Two-phase model for sand transport in sheet flow regime

TLDR: In this paper, a two-phase model for sand transport in sheet flow regime is introduced, which uses a collisional theory and a k − ǫ fluid turbulence closure to respectively model the sediment and fluid phase stresses.

Abstract: [1] We introduce a two-phase model for sand transport in sheet flow regime. This model uses a collisional theory and a k – ɛ fluid turbulence closure to respectively model the sediment and fluid phase stresses. The sediment stress closure adopts a balance equation of sediment particle fluctuation energy based on kinetic theory that incorporates two-way interactions between fluid and sediment phases. The fluid turbulence closure also considers the two-way interaction between fluid turbulence and sand particles.
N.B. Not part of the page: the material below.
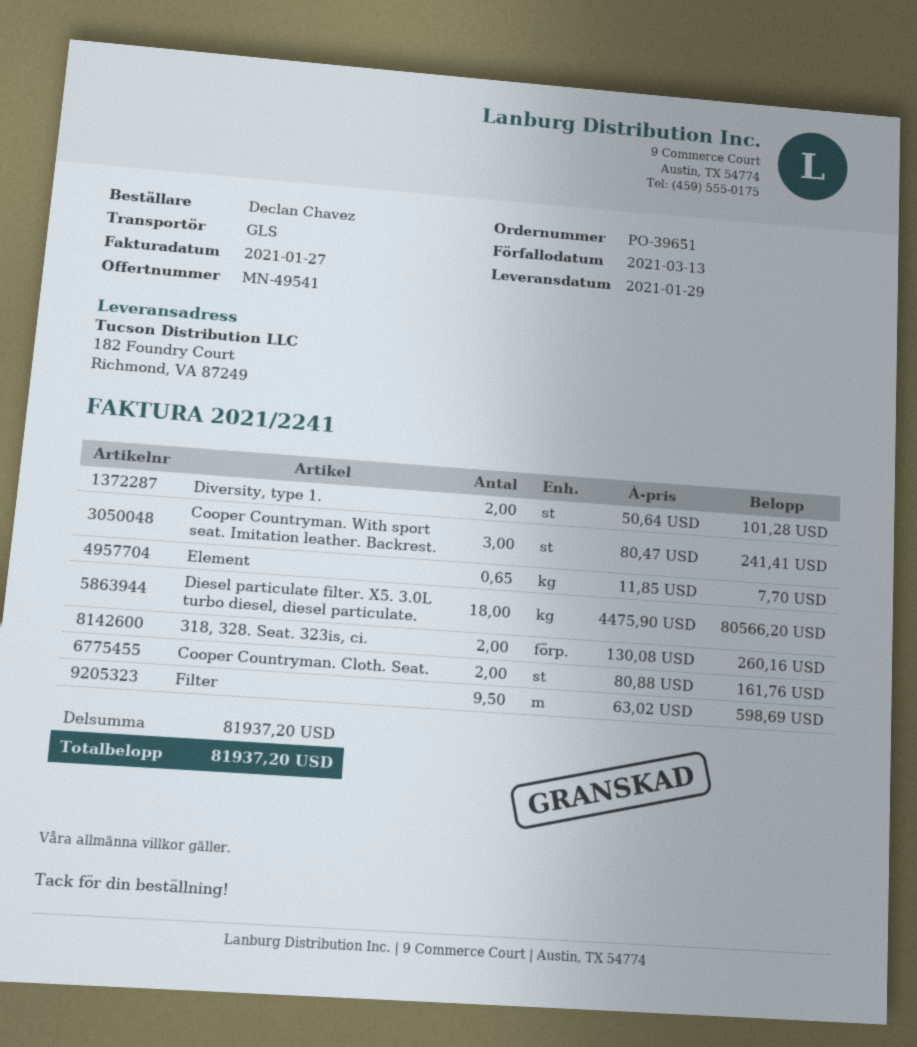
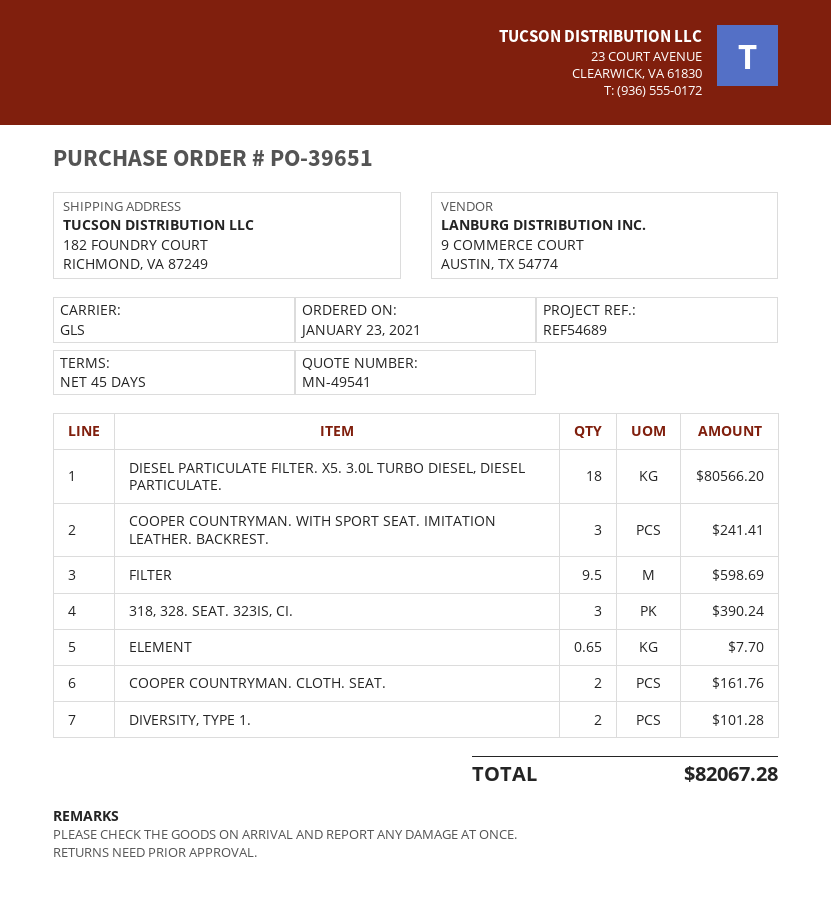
318, 328. Seat. 323is, ci.: 2 for 260.16 -> 3 for 390.24
total: 81937.20 -> 82067.28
Model-data comparisons for the sheet layer for oscillatory flows in a U-tube and for open channel flows demonstrate the model's predictive skill. For steady open channel flows the fluid phase velocity follows closely the law of wall (i.e., the log-profile) in which the von Karman constant is reduced and the equivalent roughness is increased, compared to the clear fluid flow conditions. The model also provides information in the near-bed region where the transition from the solid-like to the fluid-like behavior of sediment particles is resolved and both the bed load layer thickness and bed load transport rate can be evaluated. For unsteady flows, this model can predict time evolutions for sediment transport throughout the water column.